== Exercise requirements ==
Repeat all the lines below exactly, but omit the pictures.
Start of Dataset
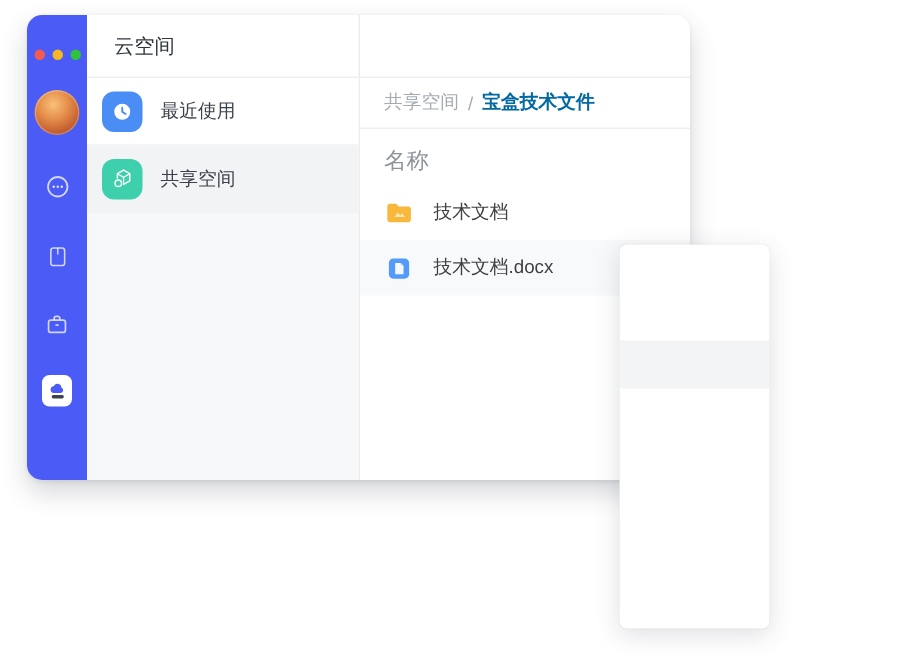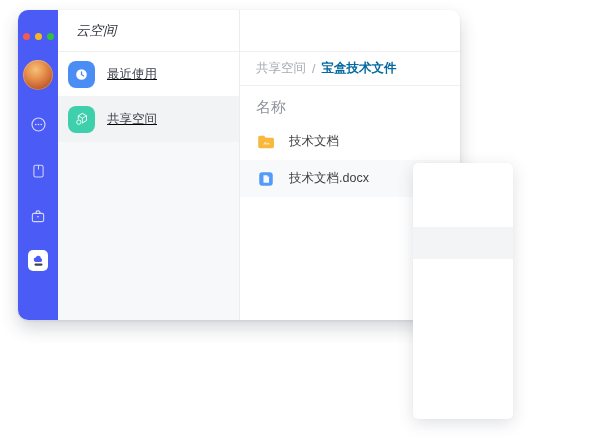--- a/index.html
+++ b/index.html
@@ -25,22 +25,22 @@
     box-shadow:inset 0 0 0 1px rgba(255,255,255,.25);
   }
   .rail-ic{position:absolute;left:0;width:40px;display:flex;justify-content:center;}
   .rail-ic.chat{top:105px}.rail-ic.note{top:152px}.rail-ic.case{top:197px}
   .rail-tile{
     position:absolute;top:240px;left:10px;width:20px;height:21px;background:#fff;
     border-radius:5px;display:flex;align-items:center;justify-content:center;
   }
   
   .sidebar{width:181px;flex:none;background:#fff;display:flex;flex-direction:column;border-right:1px solid #ececef;}
-  .sidebar-header{height:41px;line-height:41px;flex:none;padding-left:18px;font-size:13.5px;color:#2f353d;border-bottom:1px solid #efeff2;font-style:italic;}
-  .side-item{height:44px;flex:none;display:flex;align-items:center;padding-left:10px;gap:12px;border-bottom:1px solid #f4f4f6;background:#fff;cursor:pointer;text-decoration:underline;}
+  .sidebar-header{height:41px;line-height:41px;flex:none;padding-left:18px;font-size:13.5px;color:#2f353d;border-bottom:1px solid #efeff2;}
+  .side-item{height:44px;flex:none;display:flex;align-items:center;padding-left:10px;gap:12px;border-bottom:1px solid #f4f4f6;background:#fff;cursor:pointer;}
   .side-item.selected{background:#f2f3f5;}
   .side-icon{width:27px;height:27px;border-radius:8px;flex:none;display:flex;align-items:center;justify-content:center;}
   .side-label{font-size:12.5px;color:#3c424c;}
   .sidebar-filler{flex:1;background:#f7f8fa;}
   
   .content{flex:1;background:#fff;display:flex;flex-direction:column;}
   .content-topbar{height:41px;flex:none;border-bottom:1px solid #efeff2;}
   .breadcrumb{height:33px;flex:none;display:flex;align-items:center;padding-left:16px;gap:6px;font-size:12.5px;color:#a6abb3;border-bottom:1px solid #efeff2;white-space:nowrap;}
   .breadcrumb .current{color:#0369a1;font-weight:bold;}
   .col-header{padding:12px 16px 6px;font-size:15px;color:#8e939b;}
End of Dataset
== Solution to this exercise ==
--- a/index.html
+++ b/index.html
@@ -25,22 +25,22 @@
     box-shadow:inset 0 0 0 1px rgba(255,255,255,.25);
   }
   .rail-ic{position:absolute;left:0;width:40px;display:flex;justify-content:center;}
   .rail-ic.chat{top:105px}.rail-ic.note{top:152px}.rail-ic.case{top:197px}
   .rail-tile{
     position:absolute;top:240px;left:10px;width:20px;height:21px;background:#fff;
     border-radius:5px;display:flex;align-items:center;justify-content:center;
   }
   
   .sidebar{width:181px;flex:none;background:#fff;display:flex;flex-direction:column;border-right:1px solid #ececef;}
-  .sidebar-header{height:41px;line-height:41px;flex:none;padding-left:18px;font-size:13.5px;color:#2f353d;border-bottom:1px solid #efeff2;font-style:italic;}
-  .side-item{height:44px;flex:none;display:flex;align-items:center;padding-left:10px;gap:12px;border-bottom:1px solid #f4f4f6;background:#fff;cursor:pointer;text-decoration:underline;}
+  .sidebar-header{height:41px;line-height:41px;flex:none;padding-left:18px;font-size:13.5px;color:#2f353d;border-bottom:1px solid #efeff2;}
+  .side-item{height:44px;flex:none;display:flex;align-items:center;padding-left:10px;gap:12px;border-bottom:1px solid #f4f4f6;background:#fff;cursor:pointer;}
   .side-item.selected{background:#f2f3f5;}
   .side-icon{width:27px;height:27px;border-radius:8px;flex:none;display:flex;align-items:center;justify-content:center;}
   .side-label{font-size:12.5px;color:#3c424c;}
   .sidebar-filler{flex:1;background:#f7f8fa;}
   
   .content{flex:1;background:#fff;display:flex;flex-direction:column;}
   .content-topbar{height:41px;flex:none;border-bottom:1px solid #efeff2;}
   .breadcrumb{height:33px;flex:none;display:flex;align-items:center;padding-left:16px;gap:6px;font-size:12.5px;color:#a6abb3;border-bottom:1px solid #efeff2;white-space:nowrap;}
   .breadcrumb .current{color:#0369a1;font-weight:bold;}
   .col-header{padding:12px 16px 6px;font-size:15px;color:#8e939b;}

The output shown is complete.